Rubella — congenital rubella syndrome: cataracts, cardiac defects (patent ductus arteriosus, pulmonary artery stenosis), sensorineural hearing loss, microcephaly. Histology shows chronic inflammation and vascular damage in affected organs.
Cytomegalovirus (CMV) — the most common congenital infection. Histology of infected tissues shows enlarged cells with intranuclear “owl-eye” inclusions. Sequelae include microcephaly, ventriculomegaly, periventricular calcifications, and sensorineural hearing loss.
Histological Evaluation of Abortus and Stillborn Tissue
Evaluation of pregnancy loss tissue requires systematic examination. For spontaneous abortions, the tissue is examined for: gestational sac and yolk sac, embryonic pole (if present), villous morphology (hydropic change suggestive of aneuploidy), and implantation site. Products of conception (POC) — histological confirmation of intrauterine pregnancy and identification of villous abnormalities.
For stillbirth evaluation, a complete autopsy with histology is recommended. Key tissues include: brain (malformations, hemorrhage, hypoxic-ischemic injury), heart (structural anomalies), lungs (lung maturity, meconium aspiration), liver (iron storage — hemosiderosis suggests chronic hypoxia), and placenta (infection, thrombosis, malperfusion). Karyotype or chromosomal microarray from skin, lung, or placental tissue identifies genetic causes.

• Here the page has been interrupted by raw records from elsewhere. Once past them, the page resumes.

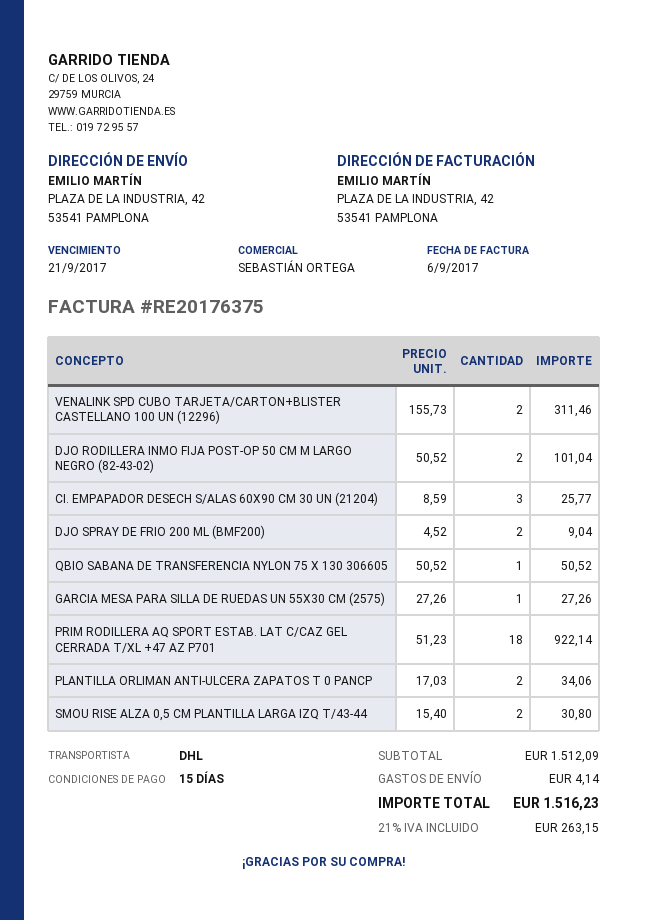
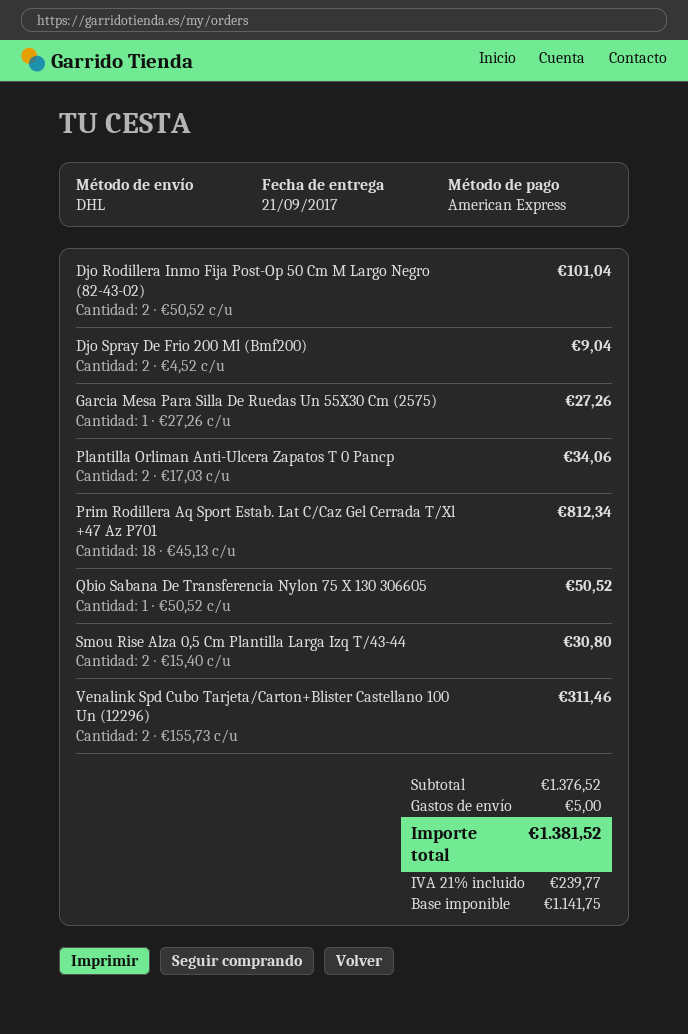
CI. EMPAPADOR DESECH S/ALAS 60X90 CM 30 UN (21204): 3 x 8.59 = 25.77 -> none
PRIM RODILLERA AQ SPORT ESTAB. LAT C/CAZ GEL CERRADA T/XL +47 AZ P701: 18 x 51.23 = 922.14 -> 18 x 45.13 = 812.34
subtotal: 1512.09 -> 1376.52
shipping: 4.14 -> 5.00
tax: 21% = 263.15 -> 21% = 239.77
total: 1516.23 -> 1381.52

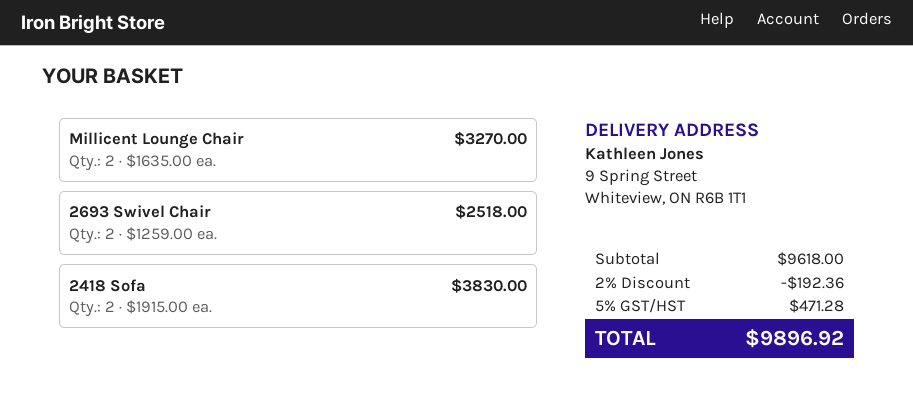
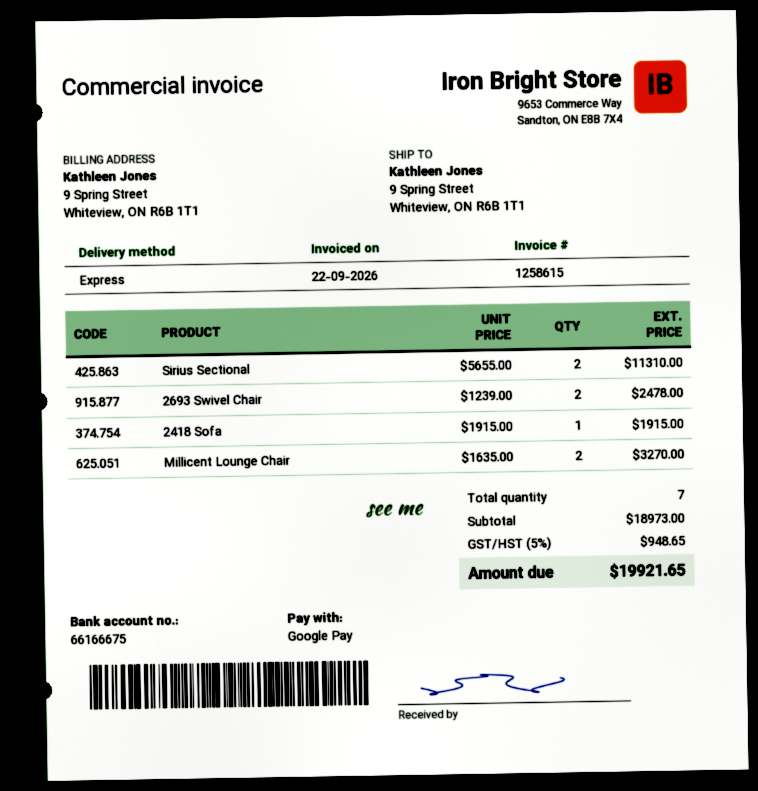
2693 Swivel Chair: 2 x 1259.00 = 2518.00 -> 2 x 1239.00 = 2478.00
2418 Sofa: 2 x 1915.00 = 3830.00 -> 1 x 1915.00 = 1915.00
Sirius Sectional: none -> 2 x 5655.00 = 11310.00
subtotal: 9618.00 -> 18973.00
discount: 2% = 192.36 -> none
tax: 5% = 471.28 -> 5% = 948.65
total: 9896.92 -> 19921.65

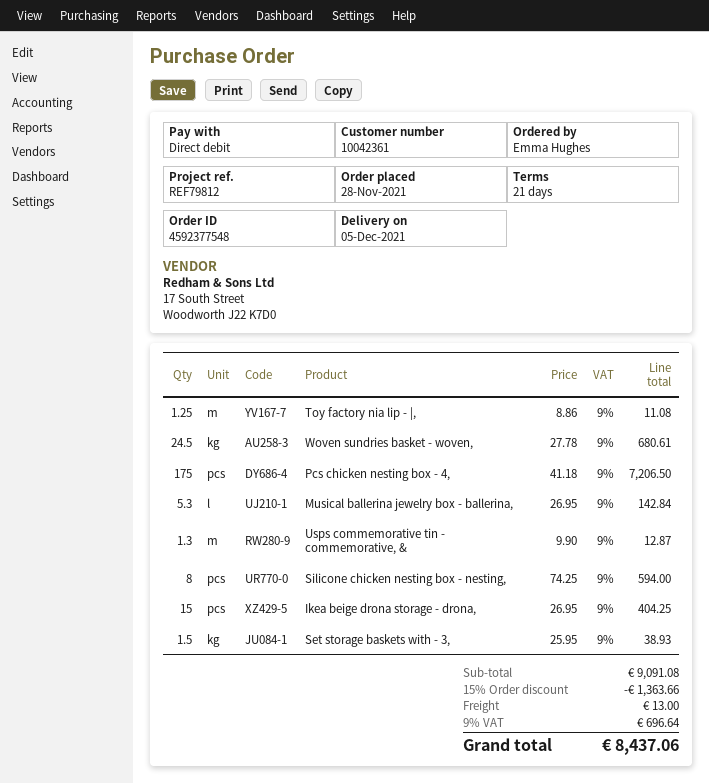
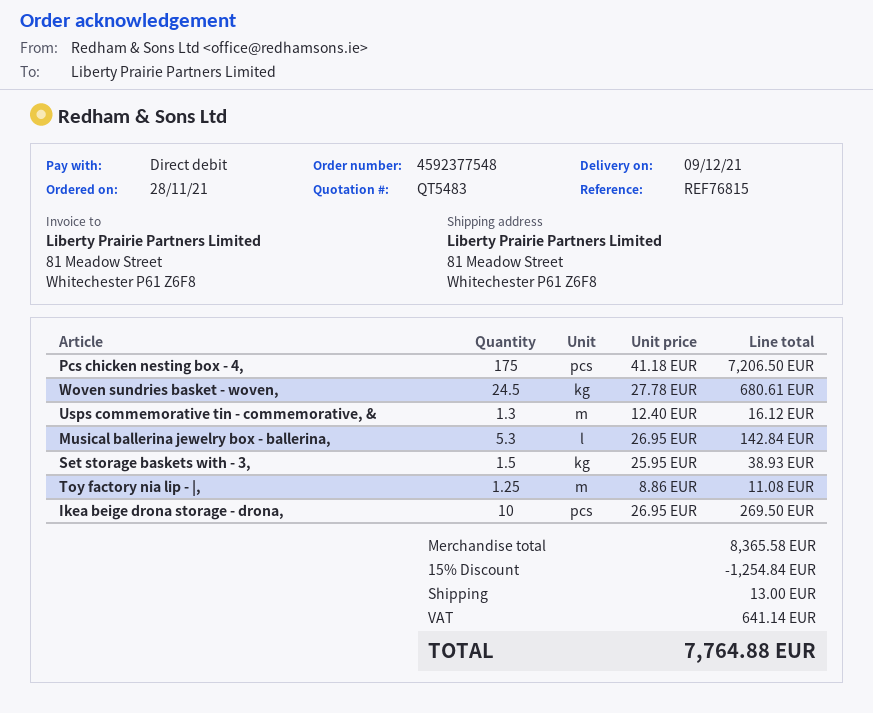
delivery date: 2021-12-05 -> 2021-12-09
reference: REF79812 -> REF76815
Usps commemorative tin - commemorative, &: 1.3 x 9.90 = 12.87 -> 1.3 x 12.40 = 16.12
Silicone chicken nesting box - nesting,: 8 x 74.25 = 594.00 -> none
Ikea beige drona storage - drona,: 15 x 26.95 = 404.25 -> 10 x 26.95 = 269.50
subtotal: 9091.08 -> 8365.58
discount: 15% = 1363.66 -> 15% = 1254.84
tax: 696.64 -> 641.14
total: 8437.06 -> 7764.88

Recurrence Risk and Counseling
The recurrence risk for most isolated malformations is 2-5%. For genetic syndromes, recurrence risk depends on the inheritance pattern: autosomal dominant (50% if one parent affected), autosomal recessive (25%), X-linked (50% of male offspring of carrier mothers). Teratogen-induced anomalies do not recur unless re-exposure occurs. Histopathological examination of affected tissues, combined with genetic testing, provides precise diagnosis for accurate recurrence risk counseling.